1. Object-Oriented Design

Object-Oriented Development

A software project usually involves three participants: the client commissions the software, the developer builds the software, and the user uses the software. These roles may be played by individuals or organizations. In fact, all three roles may be played by the same actor, but it will still be important for the actor to remember which role he is playing at any given moment. Just as a play is divided into carefully scripted acts and scenes, a software project follows a carefully scripted development process, which is usually divided into five phases:

Analysis: All three participants create a specification document that describes the application's requirements as well as the application domain's important terms, concepts, and relationships.

Design: Using the specification document as a guide, the developer creates an architectural document that describes the application's important classes, together with their responsibilities and collaborations.

Implementation: Using the architectural document as a guide, the developer implements the classes it describes. The developer may need to introduce supporting classes.

Testing: Of course the developer tests the structure and function of each class he implements (unit testing), but the application must also be tested as a whole, first by the developer (integration testing), then by the users (acceptance testing). Integration testing is the riskiest phase.

Maintenance: Maintenance involves fixing bugs (corrective maintenance), porting the application to new platforms (adaptive maintenance), and adding new features (perfective maintenance). Maintenance is the longest and costliest phase.

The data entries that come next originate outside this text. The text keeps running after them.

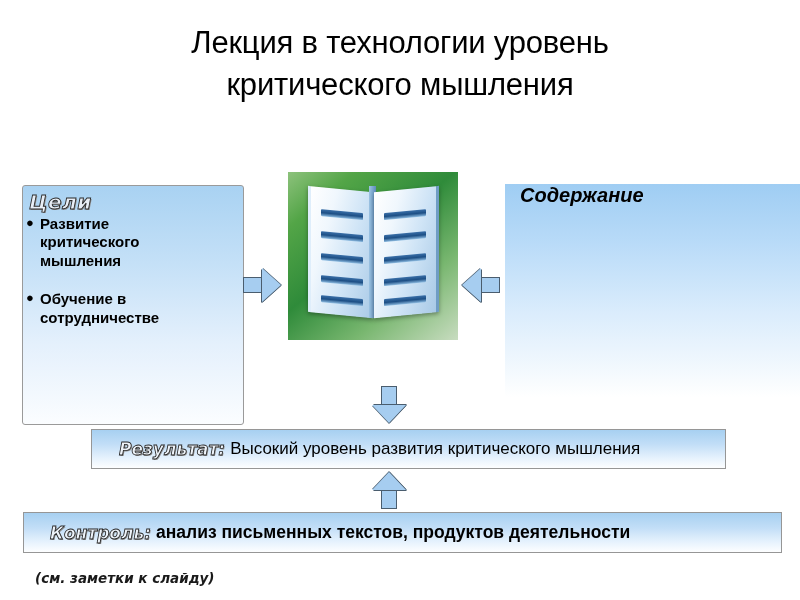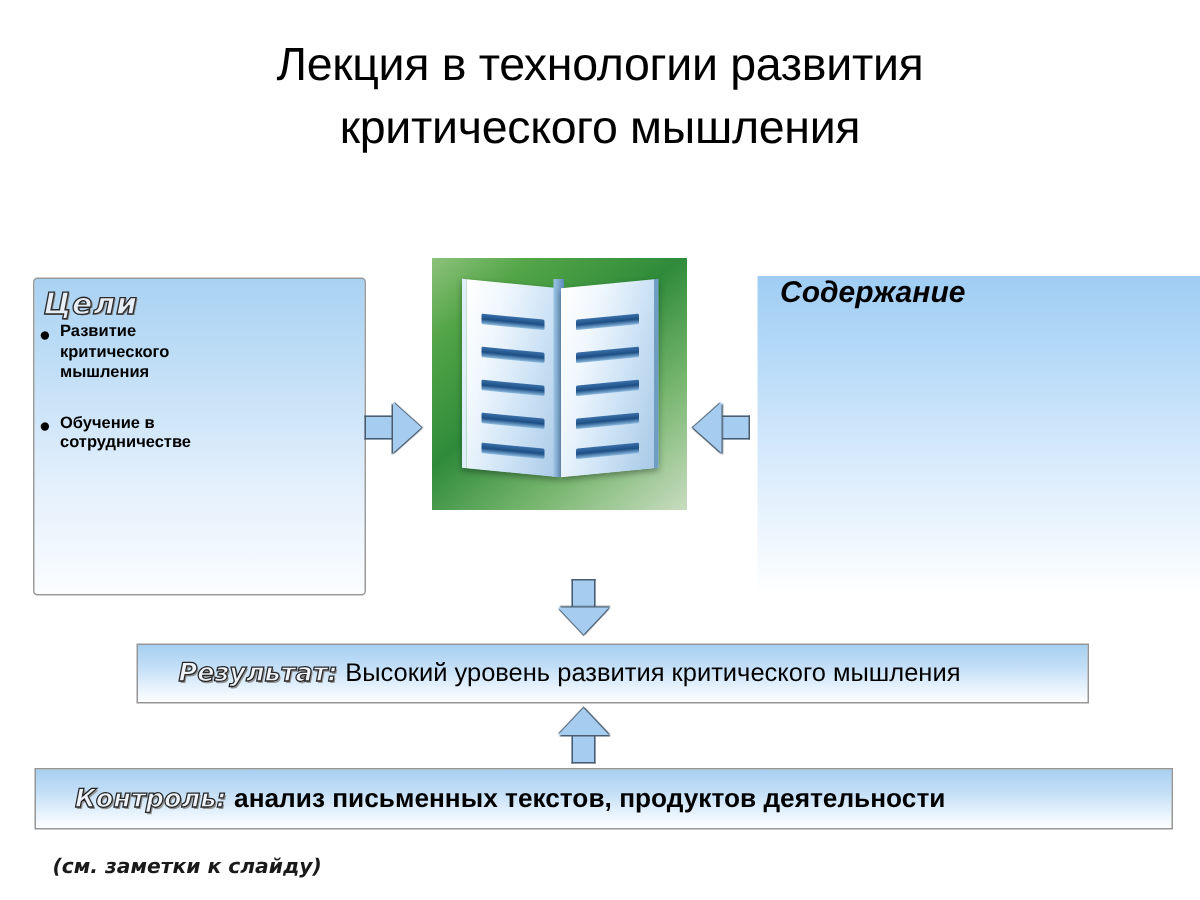"Лекция в технологии развития" div { text: развития -> уровень }
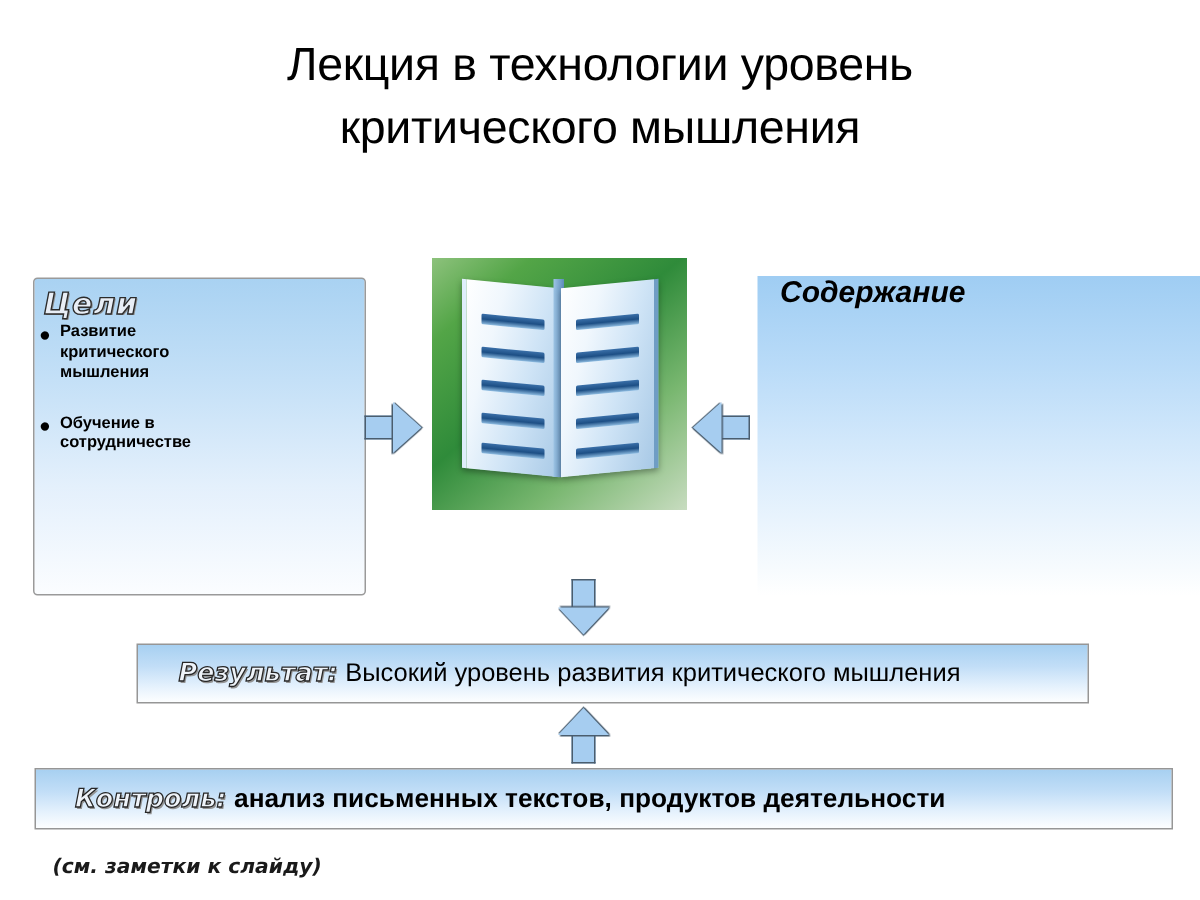"Цели" #goals-box { height: 212px -> 240px }
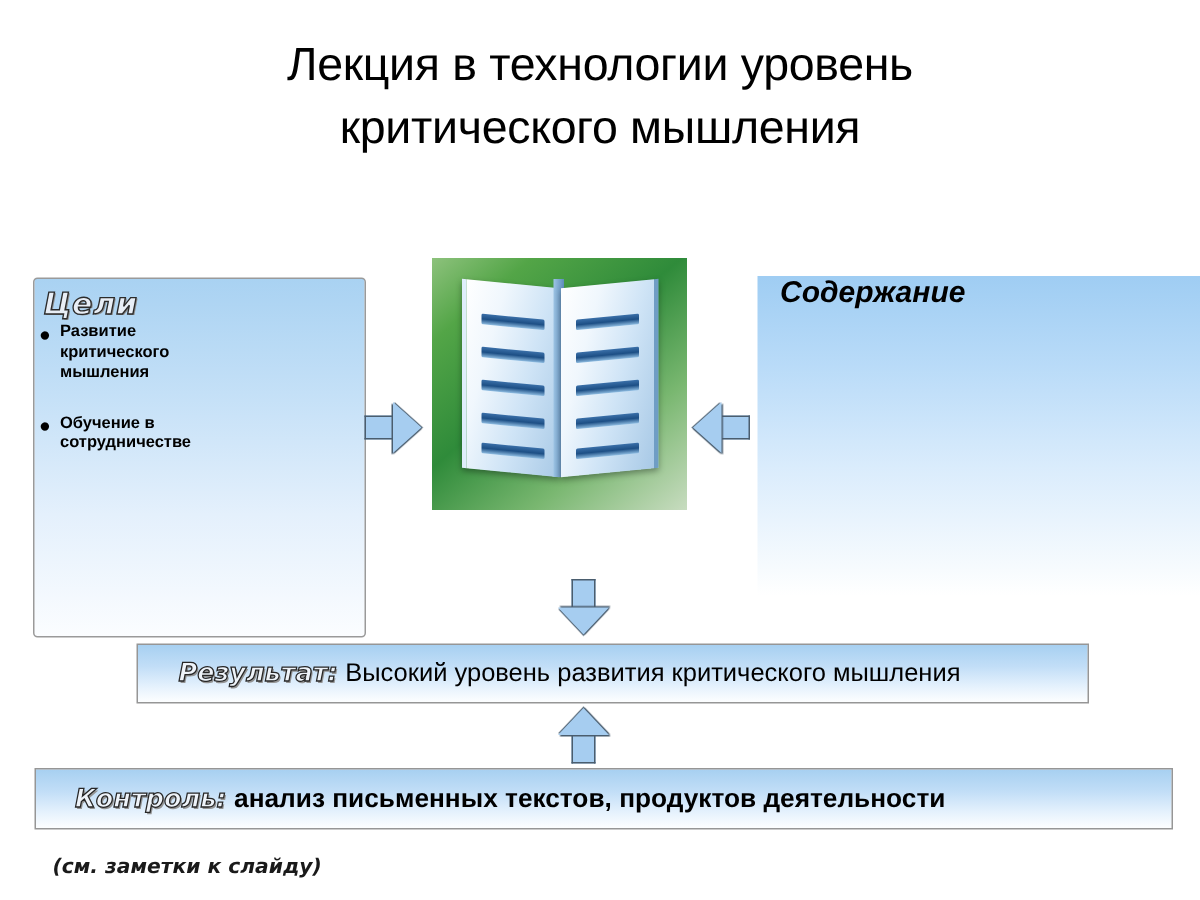"Развитие" #goals-list li { font-size: 11px -> 15px }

Iterative-incremental development processes mitigate the risk of integration testing by allowing the developer to iterate through these phases many times. Each iteration produces an increment of the specification document, architectural document, and a tested implementation. Typically, high priority and high risk requirements are attacked during the early iterations. Thus, a decision to abort a project can be made early, before too much money has been spent:

In theory, a developer may be working on the specification near the end of the project and the implementation near the beginning. In practice, most of the specification is completed during the early iterations through the specification phase. Only finishing touches might be added late in the project. Administrative issues such as resolving file dependencies and implementing constructors and destructors are typical activities during the early iterations through the implementation phase, while implementing low-level supporting functions is more common during the late iterations. The following graph gives a rough idea of the maturity rates of the specification, architecture, implementation, and test plan as time passes:

Design Overview

The input to the design phase, the specification document, can be understood as a description of the behavior of the system to be built. By behavior, we of course mean externally observable behavior, the input-output behavior. Input-output behavior is implicitly or explicitly understood as a collection of functions that realize system requirements. A function might be described in a specification document as one or more use cases:

The output of the design phase, the architectural document, is also a specification; it specifies the internal structure of the system, and therefore serves as a roadmap for the programmers who will implement the system. Design is use-case driven. Every element in the architectural document must trace back to a use case that it supports.

The main processes that occur in the design phase are decomposition and abstraction. The system is decomposed into modules. These modules are decomposed into sub-modules, and so on. Each module is an abstraction: the description of its purpose or behavior is independent of its implementation.

What is a module? To some degree the answer to this question depends on the design phase iteration. During the early iterations, module might mean subsystem. During late iterations, module might mean function or data structure. During the intense middle iterations, the definition of module depends on the design strategy.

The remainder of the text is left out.